Die eher kurzfristigen Aspekte wollen wir hier einmal außen vor lassen. Gemeint ist auch weniger die recht enge Fassung im Sinne des in unserer Zeit gültigen Berufsausbildungsgesetzes oder der auf ein spezielles Fachgebiet beschränkte Kontakt.
Mehr noch als bei der an die Institution Schule geknüpfte und allgemeineren Form der Ausbildung wirkt sich die persönliche und direkte Schüler-Meister-Beziehung aus. Hier wie dort dreht es sich zwar auch um Einübung und Verinnerlichung geltender Werte, Normen und Rollenmuster, um die Vermittlung von Fähig- und Fertigkeiten und Kenntnissen und letztlich auch um eine »Auslese« durch Prüfungen und Zensuren. Aber das Verhältnis ist intensiver und »interaktiver«, da wahre Meisterschaft auch Aufgeschlossenheit für das Neue, Unverbrauchte, nicht in eingefahrenen Bahnen Fixierte einschließt – und deshalb der Meister häufig ebenso von seinem Lehrling lernt wie umgekehrt dieser vom Meister.

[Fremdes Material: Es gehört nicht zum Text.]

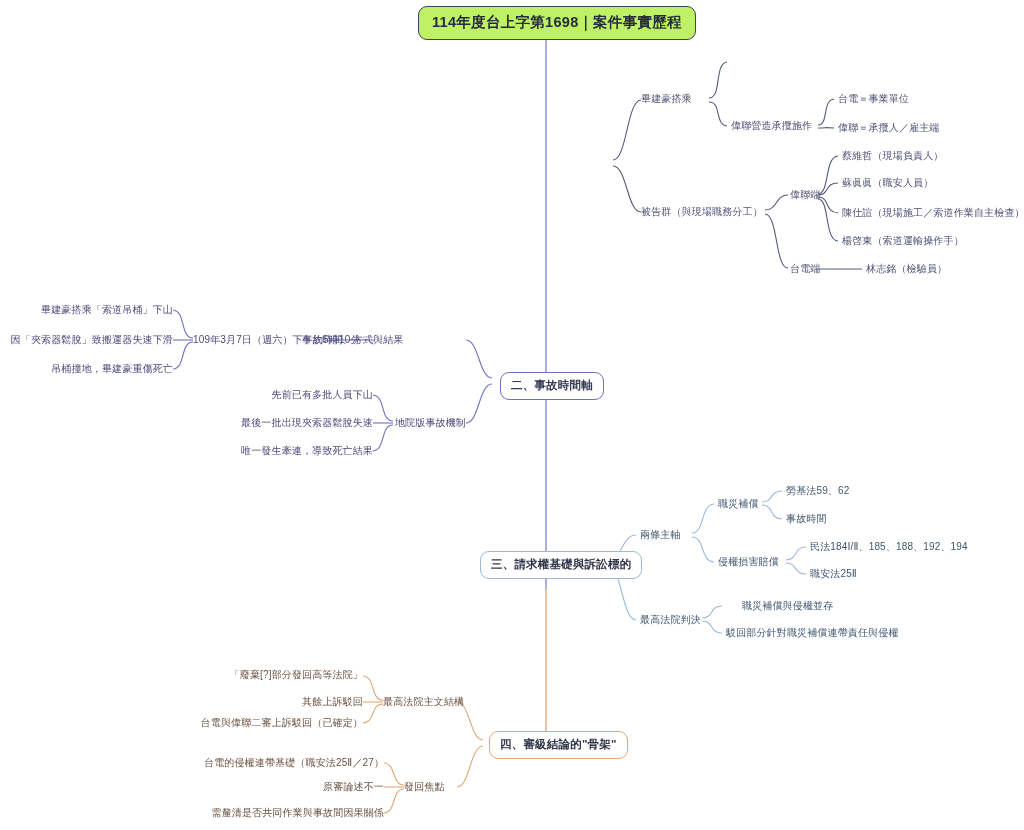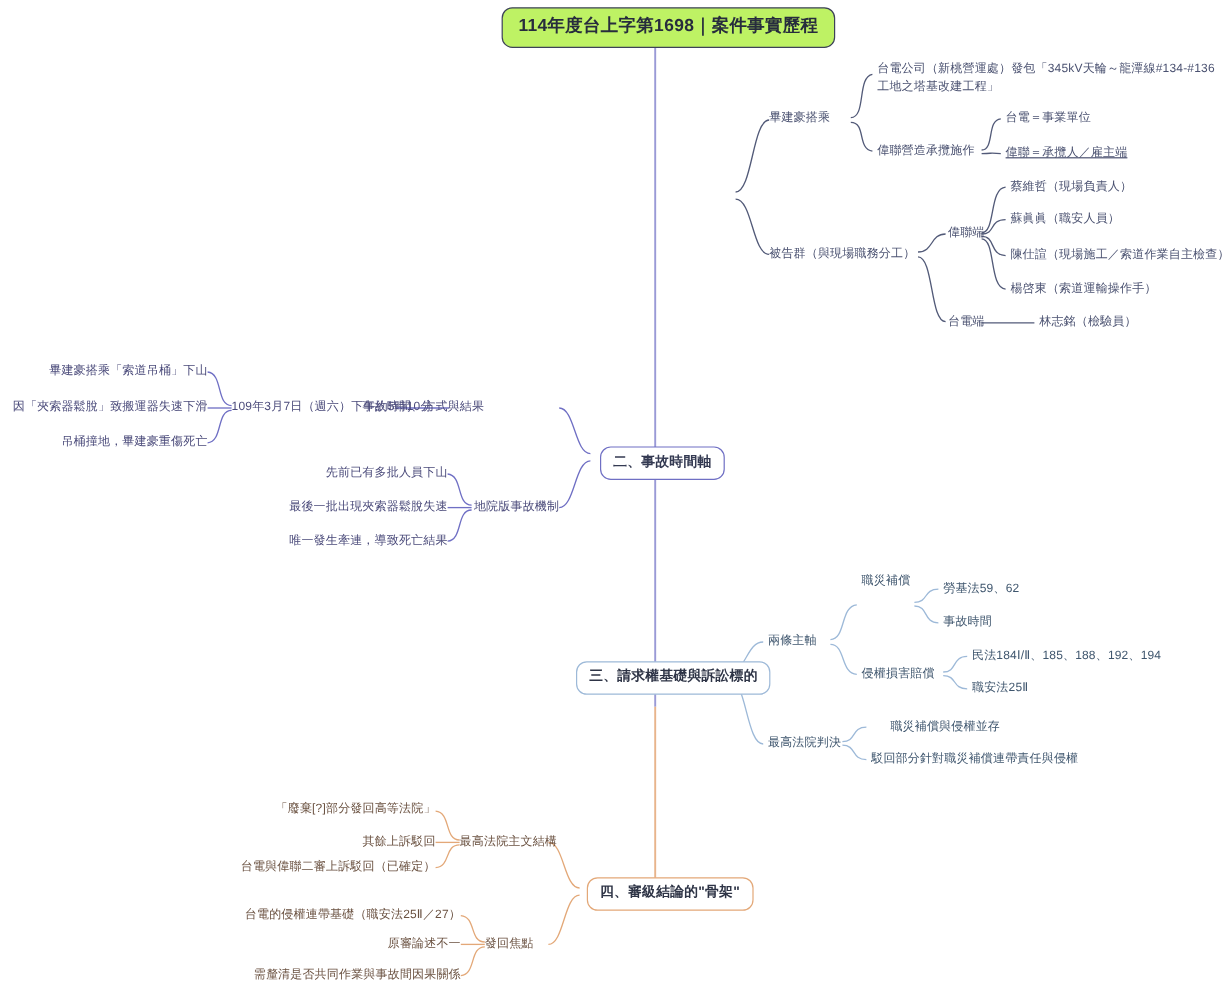"台電公司（新桃營運處）發包「345kV天輪～龍潭線#134-#136工地之塔基改" div.node { html: <div>台電公司（新桃營運處）發包「345kV天輪～龍潭線#134-#136工地之塔基改建工程」</div> -> none }
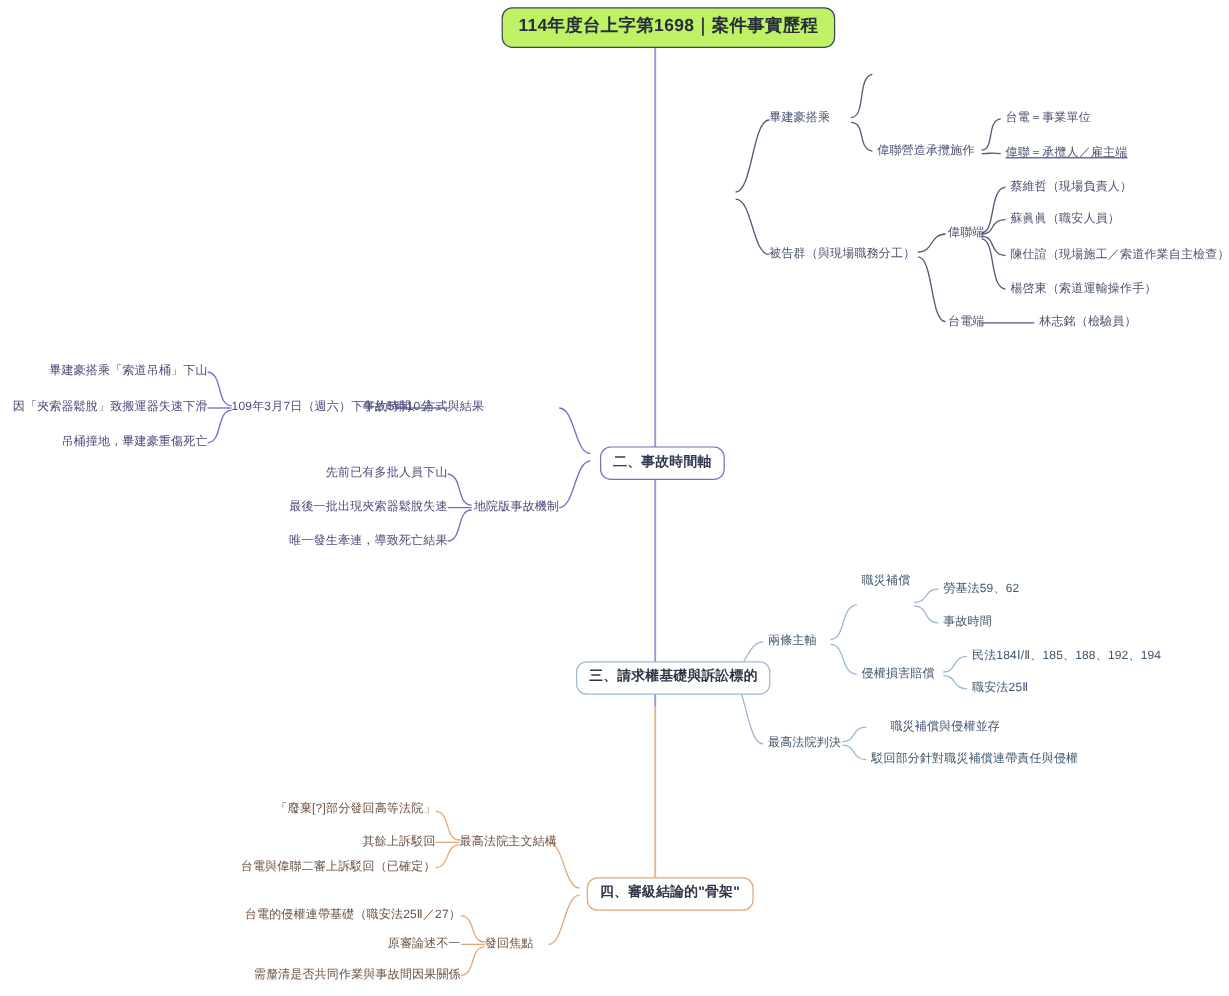"偉聯＝承攬人／雇主端" div.node { text-decoration: underline -> none }
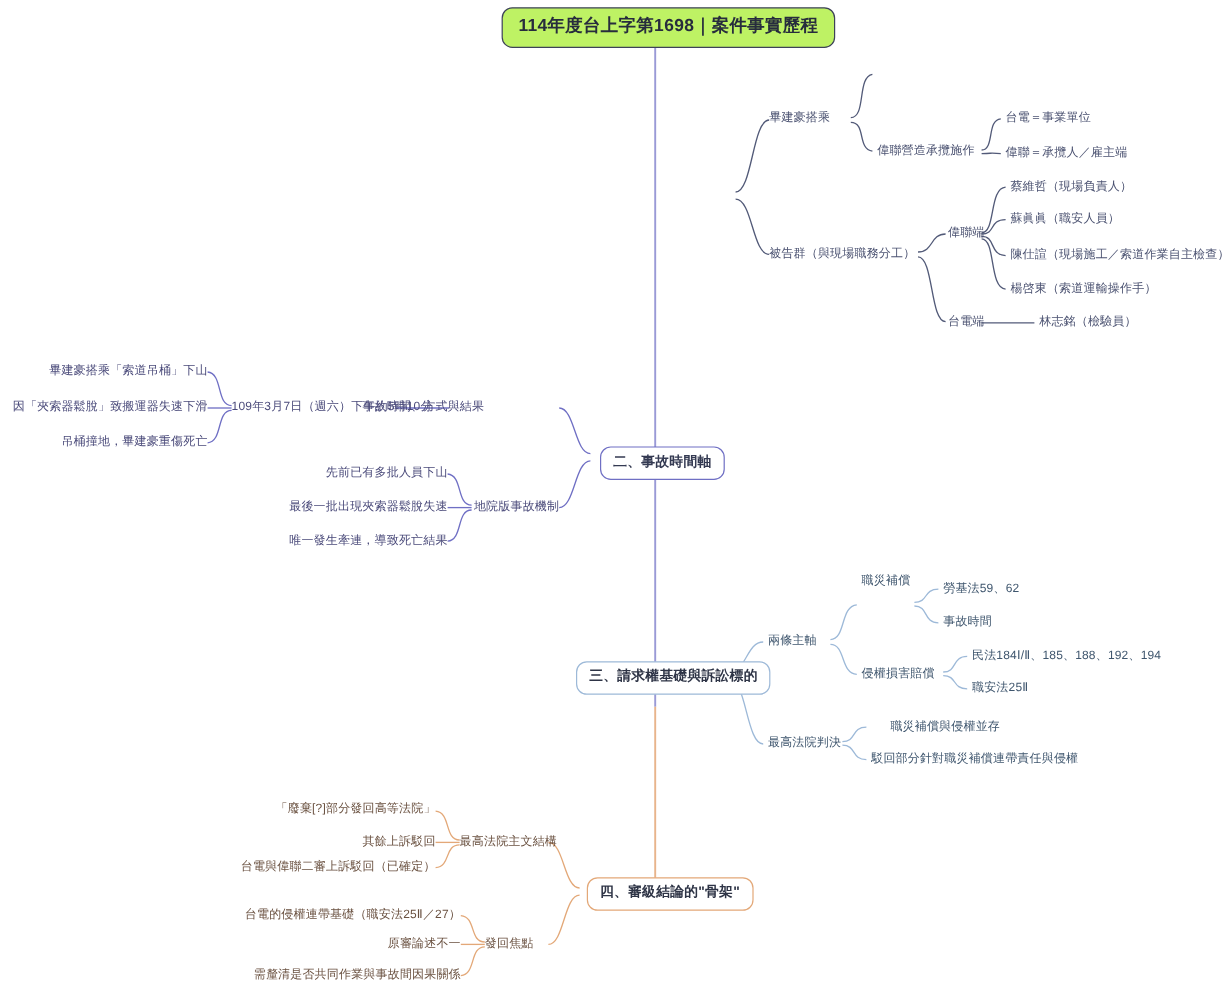"職災補償" div.node { top: 478px -> 497px }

Besonders interessant und spannend in einer solchen Beziehung sind die in mehr oder weniger regelmäßigen Abständen zwangsläufig in Erscheinung tretenden Spannungen und Krisen: Zu Beginn wird der Meister in seiner »Überlegenheit« voll und ganz akzeptiert, wenn nicht sogar überhöht und verehrt. Dieses ändert sich spätestens, wenn der Lehrling über das Basiswissen hinausgewachsen ist und eigene Fertigkeiten entwickelt.
Die »Überhöhung« des Meisters reduziert sich, und mit wachsendem Selbstbewußtsein gewinnt der Lehrling den Eindruck, seinerseits schon der Meisterschaft nahe zu sein oder sie gar erreicht zu haben. Was dann passiert, hat Johann Wolfgang von Goethe überaus treffend in Der Zauberlehrling festgehalten: Hat der alte Hexenmeister
Sich doch einmal wegbegeben!
Und nun sollen seine Geister
Auch nach meinem Willen leben.
Seine Wort und Werke
Merkt ich und den Brauch,
Und mit Geistesstärke
Tu ich Wunder auch.
Das Ergebnis ist bekannt, der überhebliche Lehrling bekommt einen deutlichen Dämpfer versetzt, und sein Versuch mündet in den vielzitierten Hilferuf: Die ich rief, die Geister, werd ich nun nicht los. Zu hoffen ist in einer solchen Situation, daß der Meister früh genug wieder auf der Bühne erscheint und die vom Lehrling nicht beherrschten »Geister« bändigt.
Hat der Lehrling seine Lektion verstanden, kehren Respekt und Demut zurück – und diese bleiben auch erhalten, wenn der Meister die »Lehrzeit« für beendet erklärt und dem Lehrling dessen nun erreichte Meisterschaft bescheinigt. Das bis dahin bestehende eher hierarchische Verhältnis wird nun zur Partnerschaft in gegenseitiger Anerkennung, bei der allerdings wahre Meisterschaft stets weiterhin die Lehrlingszeit vor Augen haben wird und den allein schon durch den Altersunterschied gegebenen Vorsprung an Lebenserfahrung beachtet, so daß der Meister zeitlebens der Meister bleibt – was nicht ausschließt, daß der neue Meister durchaus den alten überflügeln kann, ja daß sogar dieser nun seinerseits zum »Lehrling« wird.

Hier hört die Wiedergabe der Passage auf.